JAVASCRIPT
Implementing a Strong Content Security Policy (CSP)
Protect your web application from XSS and data injection by configuring a robust Content Security Policy (CSP) HTTP header using Helmet in an Express.js application.
const express = require('express');
const helmet = require('helmet'); // Helmet helps secure Express apps by setting various HTTP headers
const app = express();
// Use Helmet's CSP middleware
app.use(
helmet.contentSecurityPolicy({
directives: {
defaultSrc: ["'self'"], // Only allow resources from the same origin by default
scriptSrc: ["'self'", "'unsafe-inline'", "'unsafe-eval'", "https://trusted-cdn.com"], // Allow self, specific inline scripts/evals, and a trusted CDN
styleSrc: ["'self'", "'unsafe-inline'", "https://fonts.googleapis.com"], // Allow self, specific inline styles, and Google Fonts
imgSrc: ["'self'", "data:", "https://img.example.com"], // Allow self, data URIs, and a specific image host
fontSrc: ["'self'", "https://fonts.gstatic.com"], // Allow self and Google Fonts
objectSrc: ["'none'"], // Disallow <object>, <embed>, <applet>
baseUri: ["'self'"], // Restrict base URI
formAction: ["'self'"], // Restrict form submissions to self
frameAncestors: ["'none'"], // Prevent clickjacking (e.g., via iframes)

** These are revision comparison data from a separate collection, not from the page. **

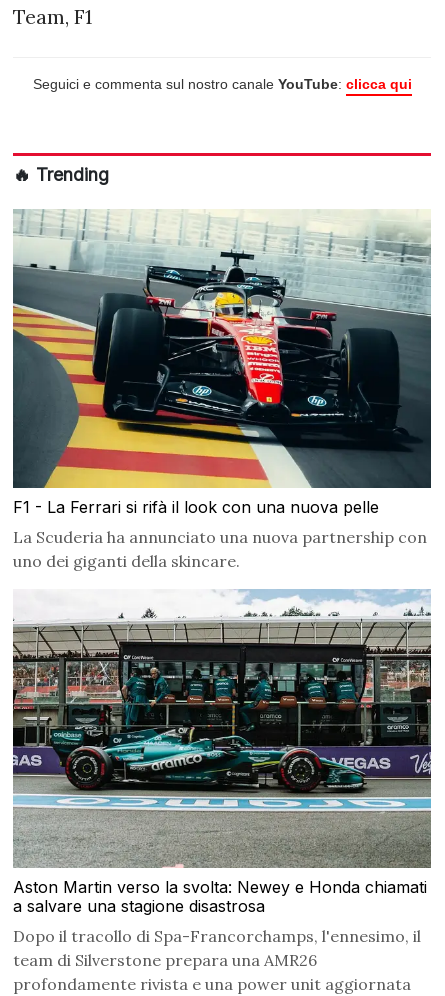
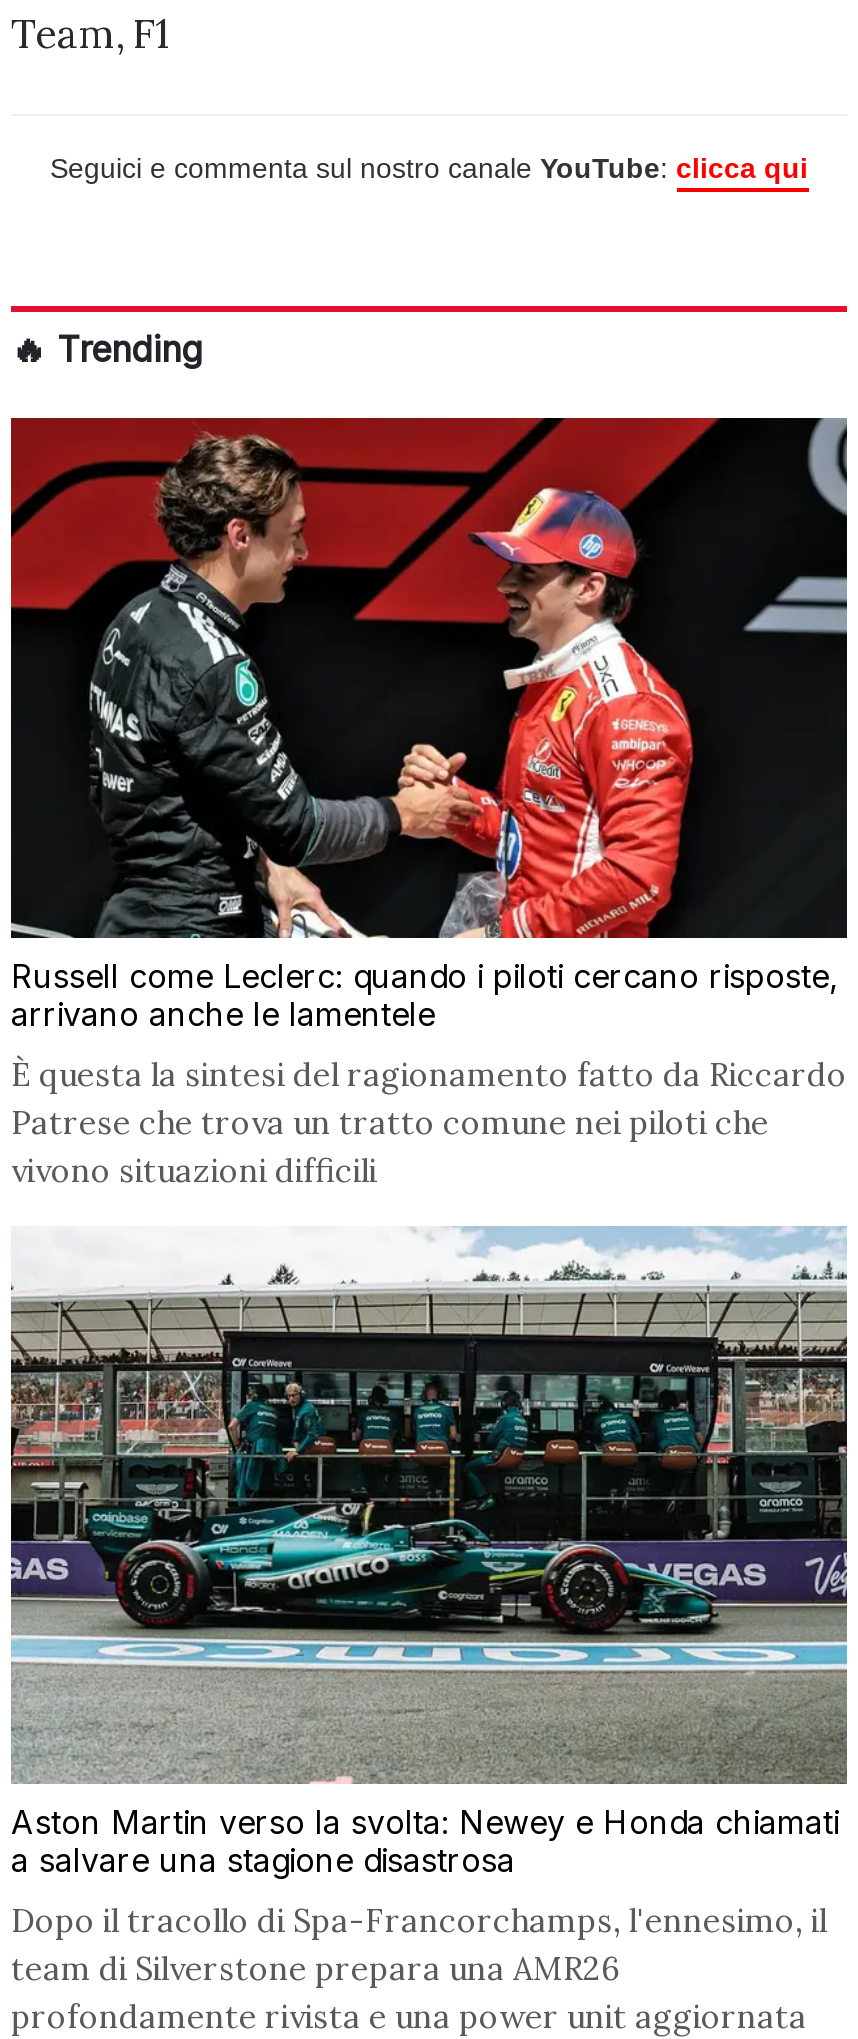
- [image]
+ [image]

- F1 - La Ferrari si rifà il look con una nuova pelle
+ Russell come Leclerc: quando i piloti cercano risposte,
+ arrivano anche le lamentele

- La Scuderia ha annunciato una nuova partnership con
- uno dei giganti della skincare.
+ È questa la sintesi del ragionamento fatto da Riccardo
+ Patrese che trova un tratto comune nei piloti che
+ vivono situazioni difficili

upgradeInsecureRequests: [], // Automatically upgrade insecure HTTP requests to HTTPS
blockAllMixedContent: [], // Block all insecure HTTP requests on HTTPS pages
},
})
);
app.get('/', (req, res) => {
res.send('<h1>Hello, Secure Web!</h1><script>console.log("This script is allowed if inline scripts are enabled or a hash/nonce is used.");</script>');
});
const PORT = process.env.PORT || 3000;
app.listen(PORT, () => {
console.log(`Server running on port ${PORT}`);
console.log('Check network tab in browser for Content-Security-Policy header.');
});
// To run:
// 1. npm init -y
// 2. npm install express helmet
// 3. node your_file_name.js
How it works: This Node.js (Express) snippet demonstrates how to implement a robust Content Security Policy (CSP) using the `helmet` middleware. CSP is an HTTP security header that helps prevent Cross-Site Scripting (XSS) and other code injection attacks by specifying allowed sources for various content types (scripts, styles, images, etc.). The example configures directives like `defaultSrc`, `scriptSrc`, and `objectSrc` to define a whitelist of trusted content sources, significantly reducing the attack surface. It also includes directives like `upgradeInsecureRequests` and `blockAllMixedContent` for enforcing HTTPS, and `frameAncestors` to prevent clickjacking.